The computer, failing to detect a question, remained silent.

Ophir came to his feet with an effort. The weight of his prosthesis seemed too much to bear. His shoulder ached with it. He felt the torturing thirst and dermal sensitivity that warned of trilaudid withdrawal syndrome. He forced himself to ignore it and went into the passageway.

He had never been trained medically, but an imperial heir’s education was catholic. A man destined to rule an empire dare not be a specialist. The thought was clouded and scarred with lacunae of amnesia, but the form of it was there. Ophir’s sense of responsibility was forcing him to reaccept the realities he had abandoned so long ago in his hedonistic flight from a civilization he despised as corrupt.

The standard instruments to be found in a hospital of his time--the personality probes and exchangers, the hypno-teachers, the lasers and sonic scalpels--must exist in this echoing tomb, he thought vaguely. Perhaps he was engineer enough to use them as weapons? And if they were not effective agencies for destruction, surely they could be used to overawe a troop of savages?

He forced aching thoughts through his mind, examining and discarding.

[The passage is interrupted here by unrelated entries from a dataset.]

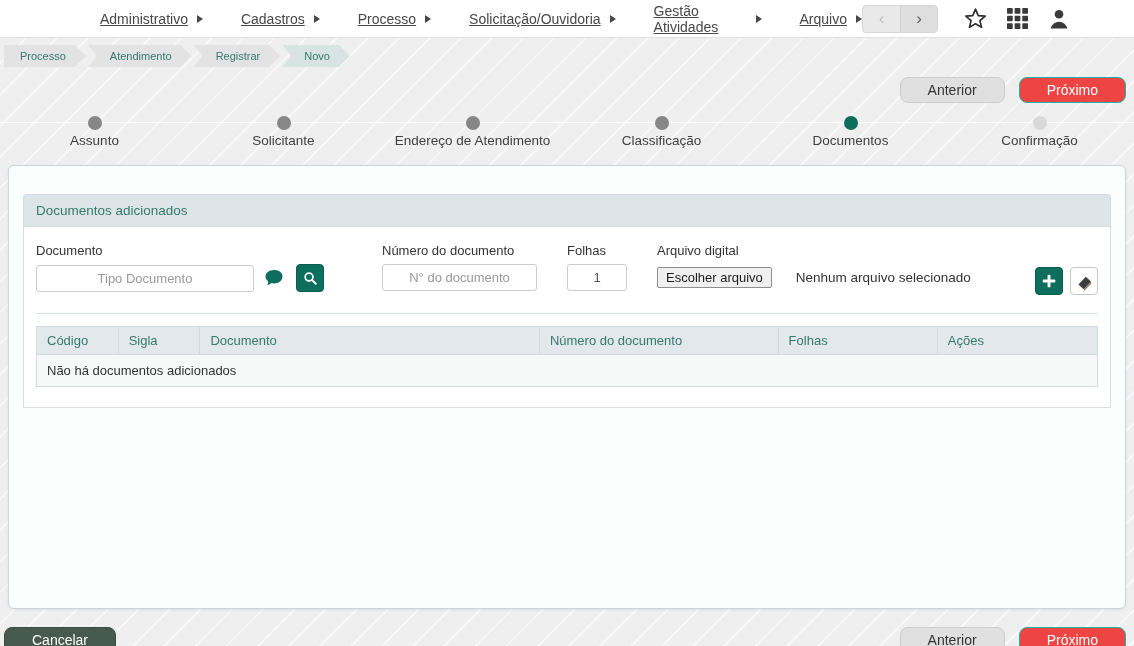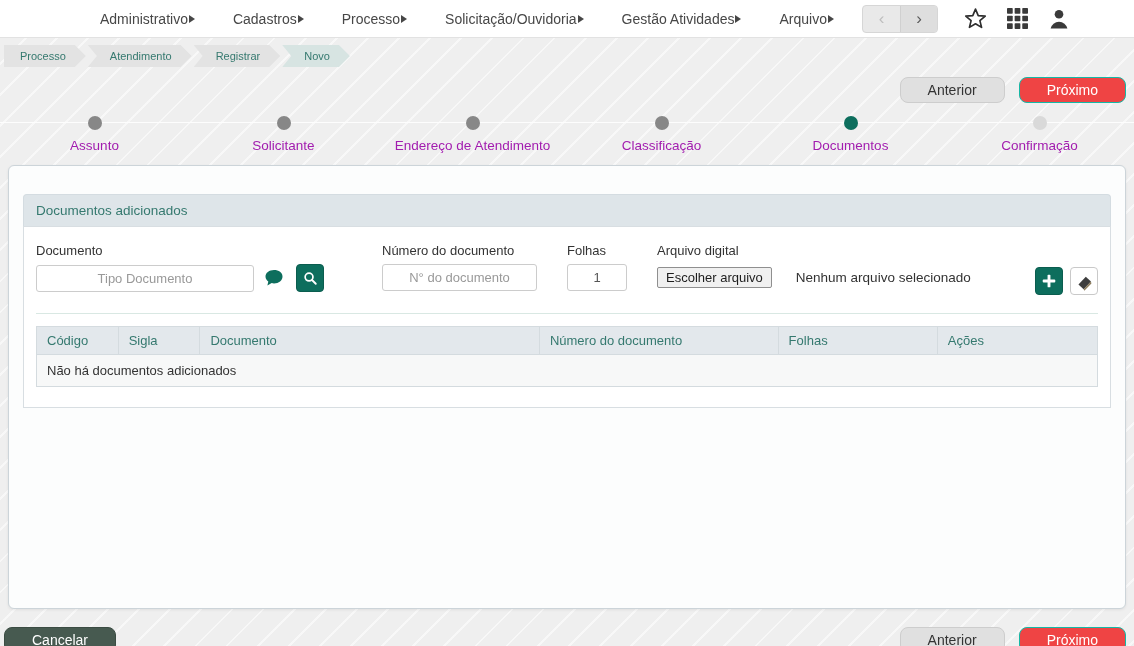--- a/index.html
+++ b/index.html
@@ -11,21 +11,21 @@
     background-color: #efefef;
     background-image: repeating-linear-gradient(135deg, rgba(255,255,255,.55) 0 2px, transparent 2px 22px);
   }
 
   
   .topnav {
     height: 38px; background: #fff; border-bottom: 1px solid #e2e2e2;
     display: flex; align-items: center; padding: 0 64px 0 100px;
   }
   .topnav-menu { display: flex; align-items: center; gap: 38px; }
-  .menu-item { display: flex; align-items: center; gap: 1px; color: #474747; font-size: 14px; cursor: pointer; }
+  .menu-item { display: flex; align-items: center; gap: 9px; color: #474747; font-size: 14px; cursor: pointer; text-decoration: underline; }
   .menu-arrow { width: 0; height: 0; border-left: 6px solid #474747; border-top: 4px solid transparent; border-bottom: 4px solid transparent; }
   .topnav-right { margin-left: auto; display: flex; align-items: center; gap: 20px; }
   .nav-pill { display: flex; border: 1px solid #d6d6d6; border-radius: 4px; overflow: hidden; background: #e9e9e9; margin-right: 6px; }
   .nav-pill-btn { width: 37px; height: 26px; display: flex; align-items: center; justify-content: center; font-size: 17px; line-height: 1; }
   .nav-pill-btn.back { color: #bdbdbd; }
   .nav-pill-btn.fwd { color: #5a5a5a; background: #dedede; border-left: 1px solid #d0d0d0; cursor: pointer; }
   .icon-btn { display: flex; align-items: center; justify-content: center; cursor: pointer; background: none; border: none; }
 
   
   .crumbs { display: flex; align-items: center; margin: 7px 0 0 4px; }
@@ -49,21 +49,21 @@
 
   
   .wizard { position: relative; margin-top: 11px; height: 42px; }
   .wizard-line { position: absolute; top: 8px; left: 0; right: 0; height: 1px; background: #d9d9d9; border-bottom: 1px solid #fdfdfd; }
   .wizard-steps { position: relative; display: flex; }
   .wizard-step { flex: 1; text-align: center; cursor: pointer; }
   .step-dot { display: inline-block; width: 14px; height: 14px; border-radius: 50%; margin-top: 2px; }
   .wizard-step.done .step-dot { background: #878787; }
   .wizard-step.active .step-dot { background: #0d6e5d; }
   .wizard-step.future .step-dot { background: #d9d9d9; }
-  .step-label { margin-top: 5px; color: #a21caf; font-size: 13.5px; }
+  .step-label { color: #404040; font-size: 13.5px; }
 
   
   .card {
     margin: 9px 8px 0; height: 444px; background: #fcfdfd;
     border: 1px solid #ccd4d9; border-radius: 6px; box-shadow: 0 1px 3px rgba(0,0,0,.07);
     padding: 28px 14px 18px;
   }
   .panel { margin-bottom: 20px; }
   .panel-header {
     background: #dee5e9; color: #35796f; font-size: 13.5px;

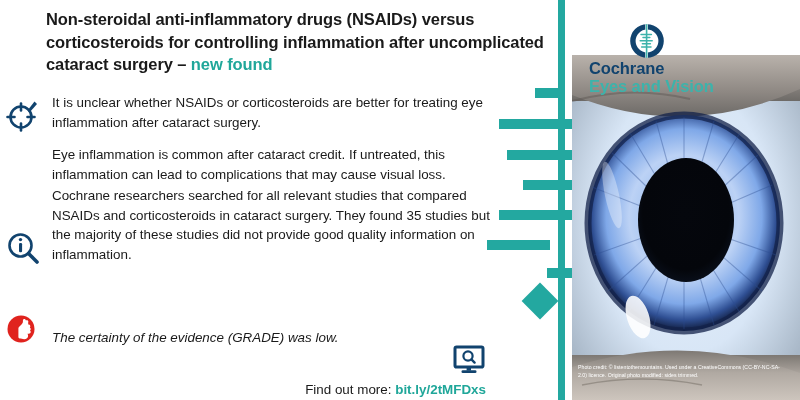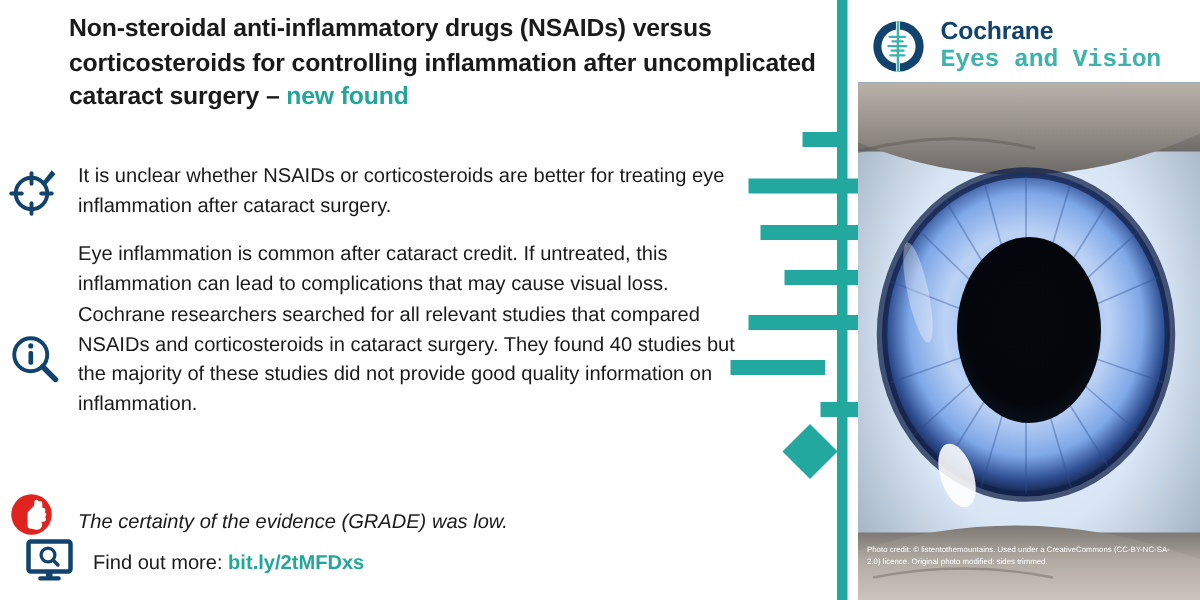--- a/index.html
+++ b/index.html
@@ -42,22 +42,21 @@
   }
   .title .new-review {
     color: #20a79a;
     font-weight: bold;
   }
 
   
   .row {
     position: absolute;
     display: flex;
-    align-items: center;
-    margin-top: 14px;
+    align-items: flex-end;
   }
   .row-icon {
     flex: 0 0 auto;
     width: 34px;
     height: 34px;
     position: relative;
   }
   .row-text {
     font-size: 13.4px;
     line-height: 1.47;
@@ -72,21 +71,21 @@
   #row-finding .row-text { margin-left: 12px; width: 450px; }
 
   #row-background { left: 52px; top: 145px; width: 460px; }
 
   #row-search    { left: 6px;  top: 186px; width: 510px; }
   #row-search .row-text { margin-left: 12px; width: 455px; }
 
   #row-certainty { left: 6px;  top: 314px; width: 480px; font-style: italic; }
   #row-certainty .row-text { margin-left: 12px; padding-top: 5px; }
 
-  #row-findout   { left: 16px;  top: 342px; width: 480px; }
+  #row-findout   { left: 6px;  top: 342px; width: 480px; flex-direction: column; }
   #row-findout .row-text { margin-left: 12px; padding-top: 4px; }
 
   .footer-line {
     position: absolute;
     left: 52px;
     top: 378px;
     font-size: 10.6px;
     color: #49b6ac;
     letter-spacing: 0.1px;
   }
@@ -144,38 +143,38 @@
     font-size: 5.2px;
     line-height: 1.55;
     color: #ffffff;
     letter-spacing: 0.02px;
   }
 
   
   .logo-block {
     position: absolute;
     left: 580px;
-    top: 12px;
+    top: 22px;
     display: flex;
     align-items: center;
+    flex-direction: column;
   }
   .logo-mark { width: 38px; height: 38px; display: block; }
   .logo-words { margin-left: 9px; line-height: 1.08; }
   .logo-top {
     font-size: 16.5px;
     font-weight: bold;
     color: #11436e;
     letter-spacing: -0.1px;
   }
   .logo-bottom {
     font-size: 16.5px;
     font-weight: bold;
     color: #3cb3ab;
     letter-spacing: -0.1px;
-    font-family: Liberation Mono, monospace;
   }
 </style>
 </head>
 <body>
 
 <div id="infographic">
 
   <div class="left-col">
 
     <div class="title"><span>Non-steroidal anti-inflammatory drugs (NSAIDs) versus corticosteroids for controlling inflammation after uncomplicated cataract surgery – </span><span class="new-review">new found</span></div>
@@ -200,21 +199,21 @@
 
     <div class="row" id="row-search">
       <span class="row-icon">
         <svg class="icon-svg" viewBox="0 0 34 34" aria-hidden="true">
           <circle cx="14.5" cy="14.5" r="11" fill="none" stroke="#11436e" stroke-width="2.6"></circle>
           <line x1="22.5" y1="22.5" x2="31" y2="31" stroke="#11436e" stroke-width="3.6" stroke-linecap="round"></line>
           <circle cx="14.5" cy="8.6" r="1.7" fill="#11436e"></circle>
           <rect x="13" y="12" width="3.1" height="9.2" rx="1.2" fill="#11436e"></rect>
         </svg>
       </span>
-      <span class="row-text">Cochrane researchers searched for all relevant studies that compared NSAIDs and corticosteroids in cataract surgery. They found 40 studies but the majority of these studies did not provide good quality information on inflammation.</span>
+      <span class="row-text">Cochrane researchers searched for all relevant studies that compared NSAIDs and corticosteroids in cataract surgery. They found 35 studies but the majority of these studies did not provide good quality information on inflammation.</span>
     </div>
 
     <div class="row" id="row-certainty">
       <span class="row-icon">
         <svg class="icon-svg" viewBox="0 0 34 34" aria-hidden="true">
           <circle cx="15" cy="15" r="13.5" fill="#e0231e"></circle>
           <path d="M15.2 5.5 c1.5 0 2.4 .5 2.4 1.6 v8.6 c0 .6-.3 1.1-.8 1.6 l-2.3 2.3 c-.7 .7-1.4 1.5-1.4 2.6 v1.2 c0 .9-.6 1.5-1.4 1.5 -.9 0-1.5-.7-1.5-1.7 0-1.5 .5-2.7 .9-3.7 h-3.5 c-1.1 0-1.9-.7-1.9-1.7 0-.5 .2-.9 .5-1.3 -.6-.3-1-.9-1-1.6 0-.6 .3-1.2 .8-1.5 -.4-.3-.7-.8-.7-1.5 0-1 .8-1.7 2-1.7 h1.2 c-.4-.6-.6-1.3-.6-2 0-2 1.6-3.4 4-3.4 z" fill="#ffffff" transform="rotate(180 15 15)"></path>
           <rect x="18.6" y="6.2" width="3.6" height="10.2" rx="1.1" fill="#ffffff" transform="rotate(180 20.4 11.3)"></rect>
         </svg>
       </span>

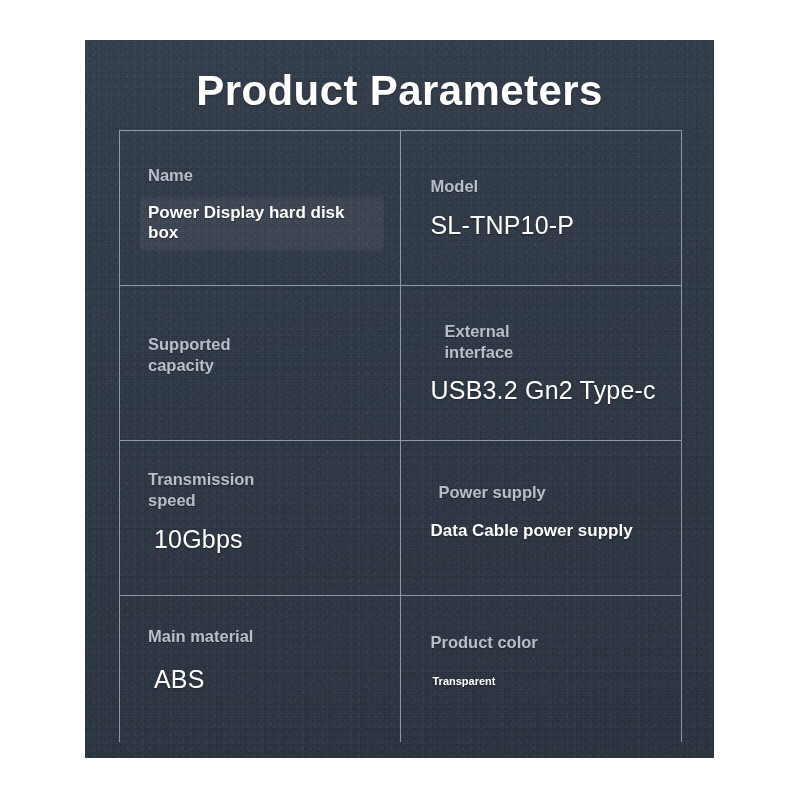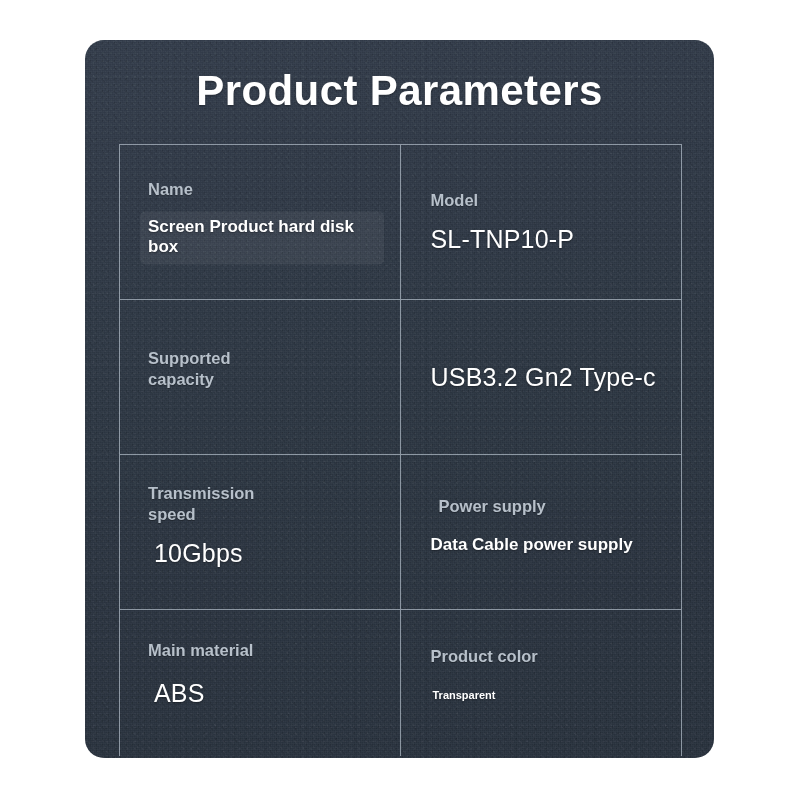--- a/index.html
+++ b/index.html
@@ -36,21 +36,20 @@
       radial-gradient(circle at 47% 9%,  rgba(255,255,255,.026) 0 1px, transparent 1px),
       radial-gradient(circle at 78% 31%, rgba(255,255,255,.028) 0 1px, transparent 1px),
       radial-gradient(circle at 29% 63%, rgba(255,255,255,.024) 0 1px, transparent 1px),
       radial-gradient(circle at 66% 77%, rgba(255,255,255,.030) 0 1px, transparent 1px),
       radial-gradient(circle at 91% 54%, rgba(0,0,0,.10) 0 1px, transparent 1px),
       radial-gradient(circle at 7% 88%,  rgba(0,0,0,.10) 0 1px, transparent 1px),
       radial-gradient(circle at 55% 44%, rgba(0,0,0,.08) 0 1px, transparent 1px),
       linear-gradient(170deg, #333d4b 0%, #2c3642 55%, #29323e 100%);
     background-size: 7px 7px, 9px 9px, 11px 11px, 8px 8px, 13px 13px, 6px 6px, 10px 10px, 12px 12px, 100% 100%;
     overflow: hidden;
-    border-radius: 19px;
   }
   
   #panel::before {
     content: "";
     position: absolute;
     inset: 0;
     pointer-events: none;
     background-image:
       repeating-linear-gradient(0deg,   rgba(255,255,255,.018) 0 1px, rgba(0,0,0,.018) 1px 2px),
       repeating-linear-gradient(90deg,  rgba(255,255,255,.014) 0 1px, rgba(0,0,0,.016) 1px 2px),
@@ -70,21 +69,21 @@
     font-weight: bold;
     letter-spacing: .4px;
     z-index: 3;
     text-shadow: 0 1px 2px rgba(0,0,0,.35);
   }
 
   
   #table {
     position: absolute;
     left: 34px;          
-    top: 104px;          
+    top: 90px;          
     width: 563px;        
     height: 612px;       
     z-index: 2;
     border-top: 1px solid rgba(200,212,222,.62);
     border-left: 1px solid rgba(200,212,222,.62);
     border-right: 1px solid rgba(200,212,222,.62);
     box-sizing: border-box;
     display: flex;
     flex-direction: column;
   }
@@ -178,40 +177,42 @@
   <div id="panel">
 
     <div id="title">Product Parameters</div>
 
     <div id="table">
 
       <div class="t-row r1">
         <div class="t-cell left">
           <div class="cell-inner">
             <div class="p-label">Name</div>
-            <div class="p-value v-bold value-chip">Screen Product hard disk box</div>
+            <div class="p-value v-bold value-chip">Power Display hard disk box</div>
           </div>
         </div>
         <div class="t-cell right">
           <div class="cell-inner">
             <div class="p-label">Model</div>
             <div class="p-value v-light">SL-TNP10-P</div>
           </div>
         </div>
       </div>
 
       <div class="t-row r2">
         <div class="t-cell left">
           <div class="cell-inner">
             <div class="p-label">Supported
 capacity</div>
           </div>
         </div>
         <div class="t-cell right">
           <div class="cell-inner">
+            <div class="p-label lbl-indent">External
+interface</div>
             <div class="p-value v-light">USB3.2 Gn2  Type-c</div>
           </div>
         </div>
       </div>
 
       <div class="t-row r3">
         <div class="t-cell left">
           <div class="cell-inner">
             <div class="p-label lbl-center">Transmission
 speed</div>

He could hear the weyrherders of Trama. They had gathered in one of the common rooms and were huddling there, praying to who knew what dark gods?

To you, Ophir beloved,
the lady Dihanna whispered in his ear,
they are praying to you, their Prince.

The holographic projectors from the library, Ophir thought suddenly. For a beginning, the ghostly warriors of the Dawn Age, created from the plays and novels of Earth before the Age of Space. Yes, he thought, suddenly gleeful: that for a beginning. But as an overture, as something to give the invaders a taste of terror--the eagles.

His cracked laughter rang down the vaulted corridor.
First the wild birds and then the shadowy hosts of Stalingrad, Agincourt, Bataan, and Kasserine. Why, one had the whole blood-soaked history of man to choose from! When one had history, what need of soldiers?
The holographic projectors were easily portable--suddenly the whole pattern of the engagement to come took on the dimensions of a beautiful, cosmic joke. He laughed gleefully and trotted unsteadily toward the sound of his devotee’s prayers. If it was magic they wanted, a Prince of the Rigellian Empire would give them magic.